But we have seen, and the Ministry of Health has measured the impact of the load shedding, and we are currently in the process of catching up on these delays, but we are still very worried about advanced cancers that will be found a little too late.

Alya Niang

Dr. Joncas, still on delays, we all know that the last 2 years have been quite difficult for physicians and patients and I would say for everyone. According to the recent CIHI report that examined wait times in the first 18 months of the pandemic, between October 2020 and September 2021 approximately 62% of joint replacements across Canada were treated within the recommended 182-day time frame. The figure was 71% prior to the pandemic. This being your world, can you tell us more about those numbers and how you and your patients have experienced all these problems?

Dr. Jean-François Joncas

As Eva said, the system is not yet 100% operational. We are concerned because COVID has helped to expose weaknesses or weak points in the system, such as waiting lists for elective surgeries like hip and knee replacements. The lists were already substantial before the arrival of COVID, but now they have definitely exploded. And it’s a much older clientele, in general, more sick, because with age, people often have minor health problems. As a result, the situation for patients waiting for day surgery in Quebec is quite good. The real losers are patients who need to stay in the hospital for one or 2 or 3 nights.

And because of the pandemic, we have even started to do day surgery for this clientele, but you still have to be relatively healthy to have an operation and then leave the hospital the same evening with a hip or knee replacement. And this is not currently accessible in all areas in Quebec.

In short, the clientele that already had to wait a certain amount of time for their surgery is now seeing the delays grow longer and longer. Obviously, for us in the treating teams, this is very difficult because we don’t know what to say to patients. As Annie-Danielle mentioned, they were promised surgery in the fall and then winter arrives and it’s still not possible, now it’s for spring. It’s not easy, we don’t always know what to tell them. We see the great distress of these people who are waiting to recover a function: most of them have difficulty walking, or doing leisure activities, or even working. It’s not a question, as in the case of the clientele Eva mentioned to us, of danger to life. It’s definitely much more a question of function, of daily activities, what we call functional impairments — the ability to walk, to get dressed, to go to work, to take a walk, to walk the dog, to go up or down stairs, etc.

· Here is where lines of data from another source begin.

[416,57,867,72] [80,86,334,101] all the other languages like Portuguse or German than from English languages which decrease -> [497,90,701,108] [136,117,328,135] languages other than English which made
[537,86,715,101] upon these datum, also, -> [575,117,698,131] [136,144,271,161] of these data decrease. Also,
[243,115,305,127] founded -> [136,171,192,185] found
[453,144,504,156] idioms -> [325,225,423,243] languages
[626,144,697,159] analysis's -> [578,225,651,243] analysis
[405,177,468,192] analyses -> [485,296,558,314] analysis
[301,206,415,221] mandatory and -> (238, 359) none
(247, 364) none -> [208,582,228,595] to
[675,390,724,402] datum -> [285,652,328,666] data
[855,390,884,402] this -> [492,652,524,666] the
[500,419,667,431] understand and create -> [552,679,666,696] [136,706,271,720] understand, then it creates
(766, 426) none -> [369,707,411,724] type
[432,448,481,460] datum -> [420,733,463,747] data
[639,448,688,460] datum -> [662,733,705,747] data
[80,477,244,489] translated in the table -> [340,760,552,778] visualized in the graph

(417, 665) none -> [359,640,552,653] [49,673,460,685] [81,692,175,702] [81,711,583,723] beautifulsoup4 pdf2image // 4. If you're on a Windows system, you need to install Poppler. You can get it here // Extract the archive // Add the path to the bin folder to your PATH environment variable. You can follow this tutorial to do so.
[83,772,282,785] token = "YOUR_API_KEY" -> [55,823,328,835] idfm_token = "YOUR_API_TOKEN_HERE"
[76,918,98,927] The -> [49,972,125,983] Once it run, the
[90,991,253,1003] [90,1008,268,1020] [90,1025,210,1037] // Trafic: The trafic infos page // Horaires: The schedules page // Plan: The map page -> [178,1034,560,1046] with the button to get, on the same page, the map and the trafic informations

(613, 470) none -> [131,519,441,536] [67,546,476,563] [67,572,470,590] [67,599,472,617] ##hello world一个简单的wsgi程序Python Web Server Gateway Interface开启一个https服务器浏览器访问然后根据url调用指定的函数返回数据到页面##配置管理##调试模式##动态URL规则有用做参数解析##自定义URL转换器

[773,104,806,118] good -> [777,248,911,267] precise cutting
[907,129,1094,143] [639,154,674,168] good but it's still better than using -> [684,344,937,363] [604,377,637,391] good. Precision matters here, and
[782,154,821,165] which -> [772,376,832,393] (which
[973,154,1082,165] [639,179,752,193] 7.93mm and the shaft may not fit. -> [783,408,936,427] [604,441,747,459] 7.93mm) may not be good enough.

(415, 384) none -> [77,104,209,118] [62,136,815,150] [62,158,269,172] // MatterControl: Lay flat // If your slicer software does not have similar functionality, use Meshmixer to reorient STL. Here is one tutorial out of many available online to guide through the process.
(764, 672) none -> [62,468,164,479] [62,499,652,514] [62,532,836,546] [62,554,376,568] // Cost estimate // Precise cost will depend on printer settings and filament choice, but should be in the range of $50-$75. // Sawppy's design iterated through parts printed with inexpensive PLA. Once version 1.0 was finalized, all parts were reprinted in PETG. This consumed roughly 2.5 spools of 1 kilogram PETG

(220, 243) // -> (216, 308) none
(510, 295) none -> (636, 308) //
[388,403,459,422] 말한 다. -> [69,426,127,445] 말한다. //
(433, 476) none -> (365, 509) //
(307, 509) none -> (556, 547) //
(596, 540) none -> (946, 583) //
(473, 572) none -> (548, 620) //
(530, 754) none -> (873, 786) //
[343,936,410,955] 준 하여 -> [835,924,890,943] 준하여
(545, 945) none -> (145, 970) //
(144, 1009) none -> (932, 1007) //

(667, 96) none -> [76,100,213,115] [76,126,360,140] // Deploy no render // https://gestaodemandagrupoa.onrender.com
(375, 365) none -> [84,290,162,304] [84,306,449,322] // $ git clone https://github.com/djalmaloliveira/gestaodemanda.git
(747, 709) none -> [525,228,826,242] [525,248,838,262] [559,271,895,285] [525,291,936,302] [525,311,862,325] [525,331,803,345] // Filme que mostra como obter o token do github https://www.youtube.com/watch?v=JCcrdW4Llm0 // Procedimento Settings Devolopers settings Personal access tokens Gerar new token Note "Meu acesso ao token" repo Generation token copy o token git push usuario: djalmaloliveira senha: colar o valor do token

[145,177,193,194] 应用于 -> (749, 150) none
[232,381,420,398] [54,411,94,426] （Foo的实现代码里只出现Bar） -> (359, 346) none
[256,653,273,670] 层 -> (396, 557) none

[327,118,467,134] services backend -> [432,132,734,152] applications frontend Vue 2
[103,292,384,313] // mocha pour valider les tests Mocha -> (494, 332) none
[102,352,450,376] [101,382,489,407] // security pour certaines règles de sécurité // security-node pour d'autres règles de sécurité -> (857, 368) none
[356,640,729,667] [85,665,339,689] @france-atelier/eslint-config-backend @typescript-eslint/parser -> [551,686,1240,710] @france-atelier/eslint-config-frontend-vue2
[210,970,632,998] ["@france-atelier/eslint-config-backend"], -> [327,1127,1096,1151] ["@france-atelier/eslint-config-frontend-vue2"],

So yes, our clientele is still affected, and I guess it’s going to take maybe another 2, 3, or 5 years before we catch up to the pre-COVID level, I think, unfortunately.

Alya Niang

And these affected patients, have they been able to continue working, seeing their families, or to face each day without significant suffering?

Dr. Jean-François Joncas

Well it sounds funny to say, but probably when there was a lockdown for a few extended weeks, well people couldn’t get out. After a certain time in the evening, we couldn’t go out, so in terms of activities, less sustained activities, certainly people perhaps felt the difficulties a little less. Definitely there were people who had to be put on medical leave because they were unable to do the work physically, especially work that requires physical effort, many such people had to have medical leave certificates.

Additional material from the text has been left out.